I take an hour out to track down a taxidermy specialist in London who says he will come and assess the damage. I will use some more of my redundancy money if I have to: we have a duty of care to these animals. The man on the phone explains that, as they’ve been outside, they will need specialist treatment to get rid of any potential bugs or mites they could have picked up from the grass. It’s nowhere near as bad as it would have been if they’d been choked by the smoke. It makes me think of Curtis: the only person missing from today.
I go and find Leo.
‘If I call a takeaway up tonight for you, me, Patch and Sophie, do you think Curtis would come and eat with us? If I begged him and if I said how sorry I am that I’ve misjudged him? How grateful I am for everything he’s done?’
‘I’ll ask him but I don’t know.’ Leo stands, solemn, and takes a few steps away from me. He dials by pressing only a couple of buttons so he’s obviously been talking to Curtis very recently. He walks towards the trees, the sun making a halo around his head as he waves his free hand in conversation. His voice is low and I catch nothing of the negotiations.
He turns back towards me. ‘Indian?’ It’s clearly a vital part of the arbitration.
‘Definitely. With poppadoms.’
*
It’s not so easy when I tell Patch that we’re having dinner on the lawn and he’s invited. ‘You have to invite Araminta,’ he says.

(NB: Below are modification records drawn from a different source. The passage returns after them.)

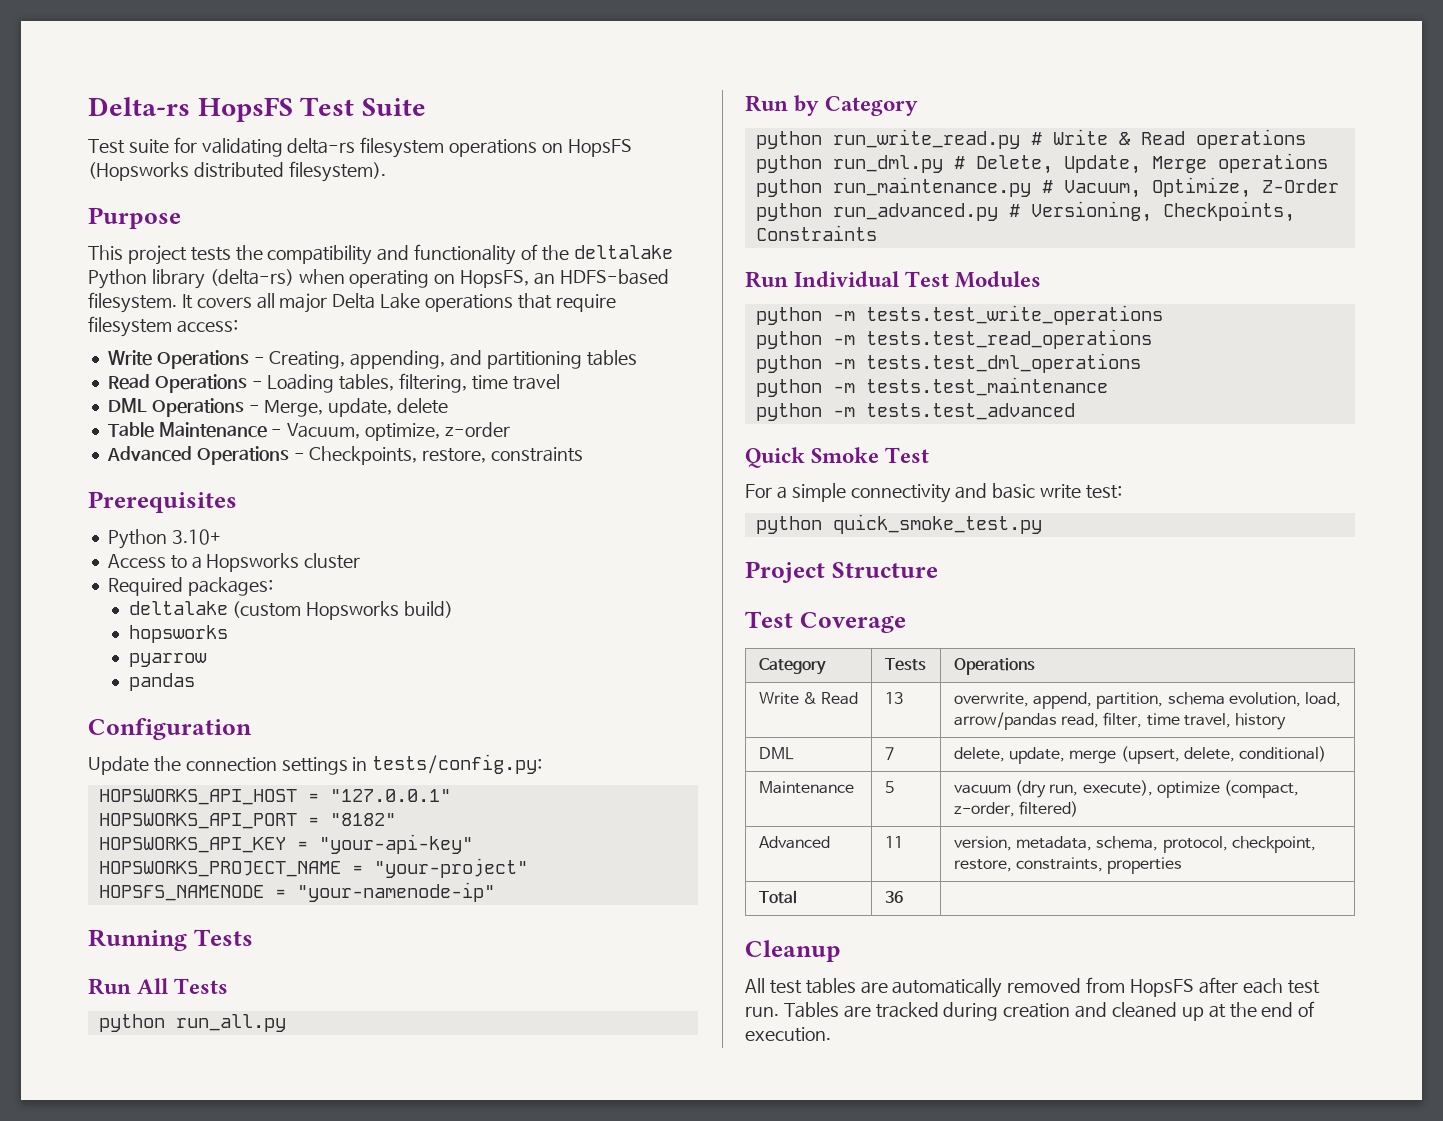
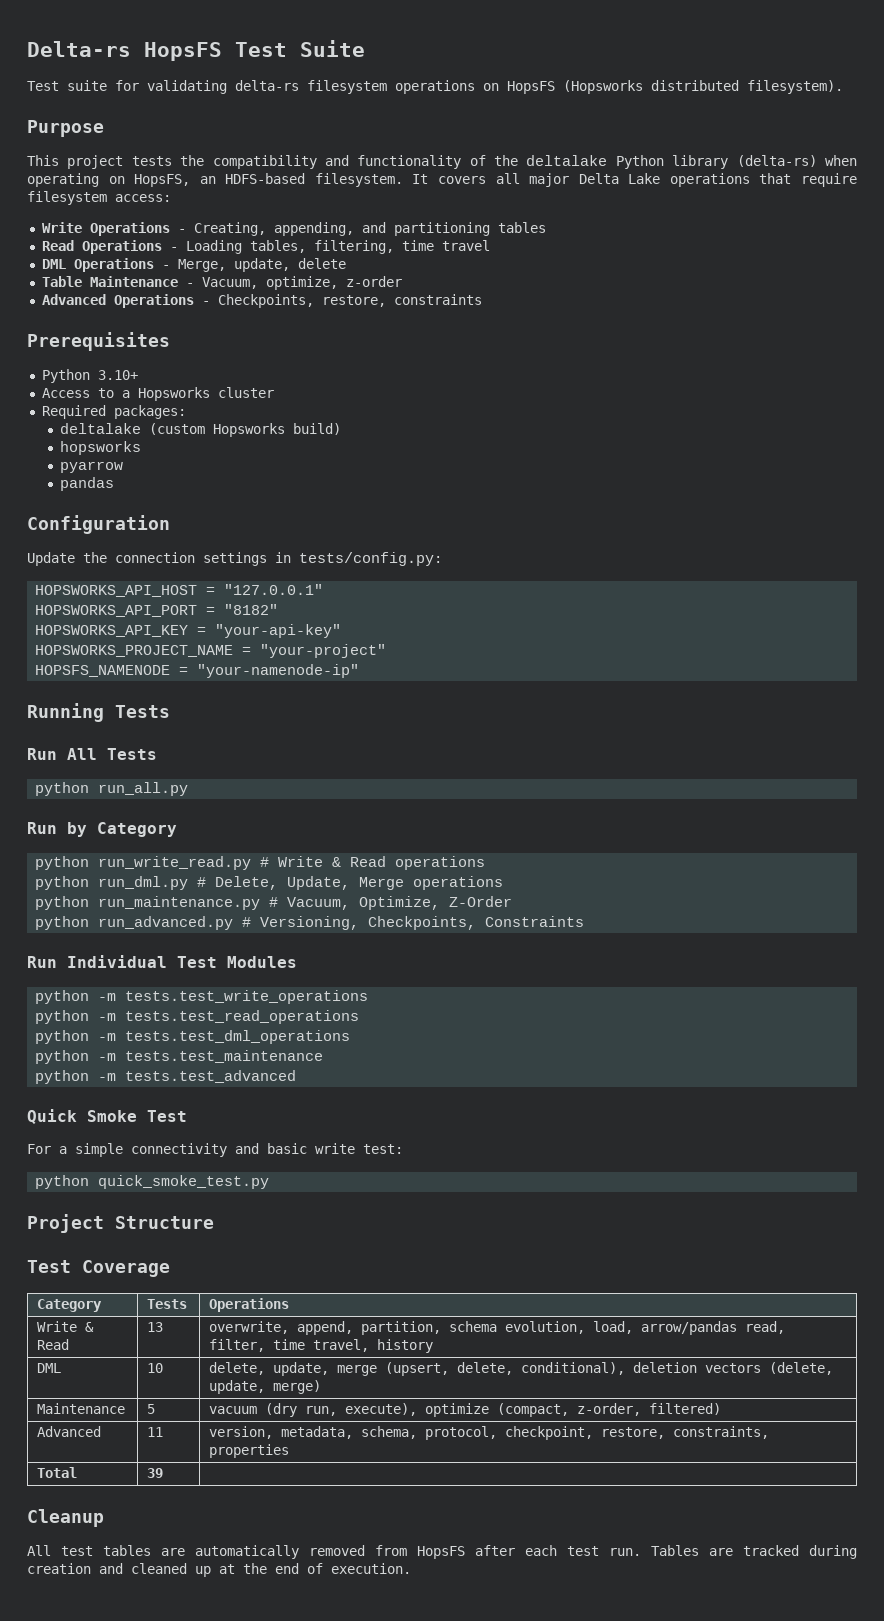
- DML | 7 | delete, update, merge (upsert, delete, conditional)
+ DML | 10 | delete, update, merge (upsert, delete, conditional), deletion vectors (delete, update, merge)
- Total | 36 |
+ Total | 39 |

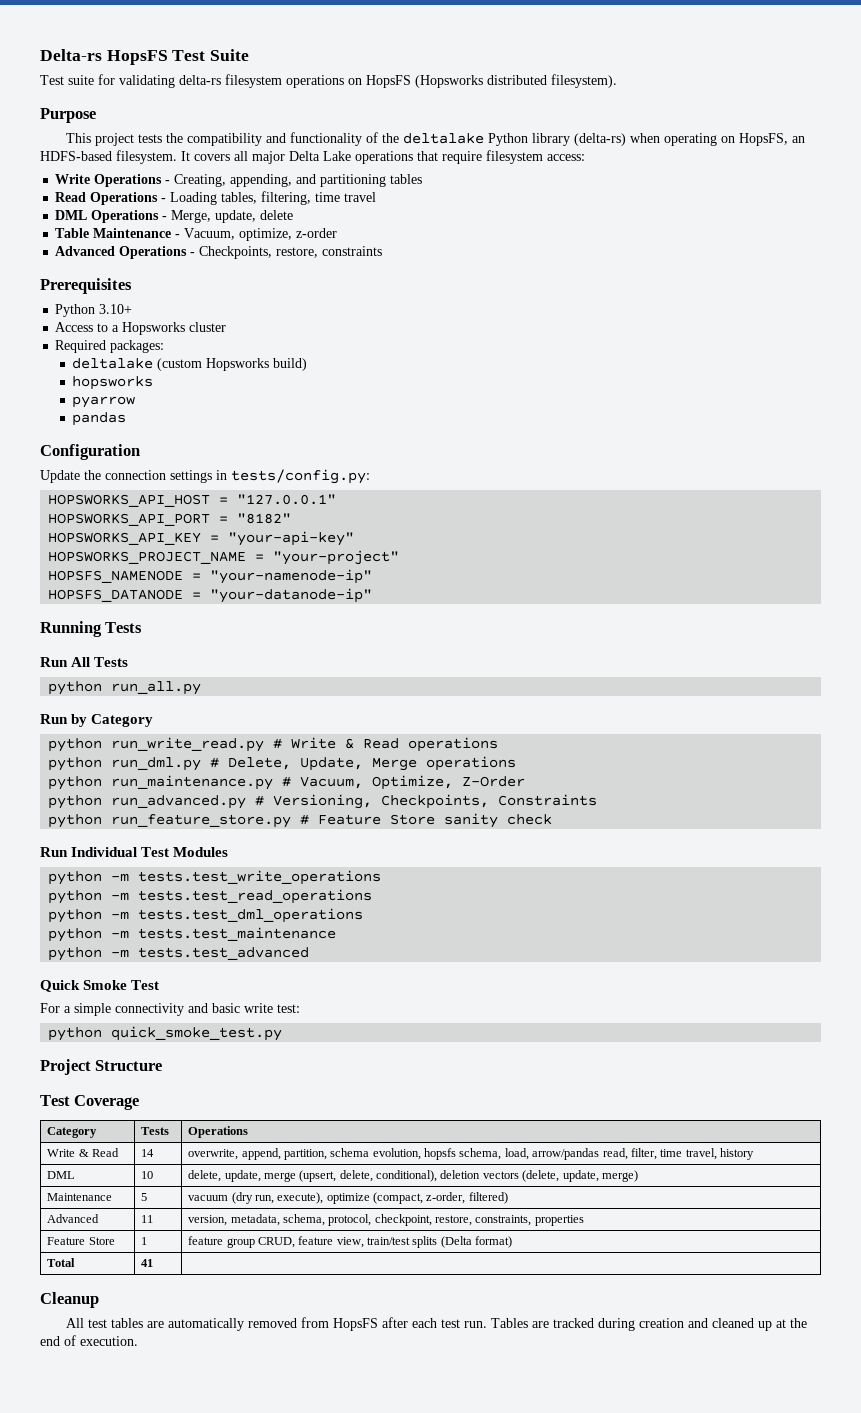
+ HOPSFS_DATANODE = "your-datanode-ip"
+ python run_feature_store.py # Feature Store sanity check
- Write & Read | 13 | overwrite, append, partition, schema evolution, load, arrow/pandas read, filter, time travel, history
+ Write & Read | 14 | overwrite, append, partition, schema evolution, hopsfs schema, load, arrow/pandas read, filter, time travel, history
+ Feature Store | 1 | feature group CRUD, feature view, train/test splits (Delta format)
- Total | 39 |
+ Total | 41 |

‘You are kidding me? The woman who tried to get us forced out of the house? To make Leo homeless?’
He holds my arms, makes me look right into his face. ‘Firstly, you don’t know that – not for certain. And secondly, she didn’t. In the end she didn’t. Hold on to that.’ He kisses me on the mouth so that I can’t voice my objections. It feels like minutes later when he lets me go and says, ‘You – we – have to get on. We’re all in this together and we need a happy home.’